### What you should do
Repeat the data that follows, word for word, without the images.

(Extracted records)
:::::

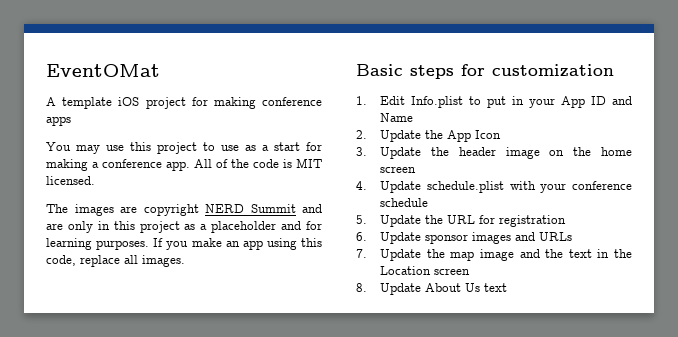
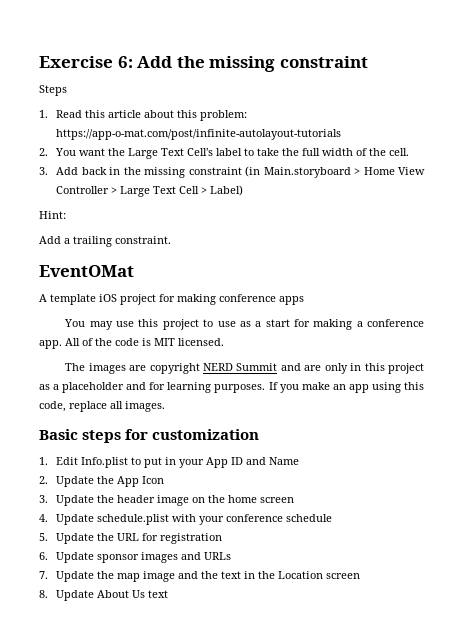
+ Exercise 6: Add the missing constraint
+ Steps
+ 1. Read this article about this problem: https://app-o-mat.com/post/infinite-autolayout-tutorials
+ 2. You want the Large Text Cell's label to take the full width of the cell.
+ 3. Add back in the missing constraint (in Main.storyboard > Home View Controller > Large Text Cell > Label)
+ Hint:
+ Add a trailing constraint.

:::::

### Solution to the exercise
+ Exercise 6: Add the missing constraint
+ Steps
+ 1. Read this article about this problem: https://app-o-mat.com/post/infinite-autolayout-tutorials
+ 2. You want the Large Text Cell's label to take the full width of the cell.
+ 3. Add back in the missing constraint (in Main.storyboard > Home View Controller > Large Text Cell > Label)
+ Hint:
+ Add a trailing constraint.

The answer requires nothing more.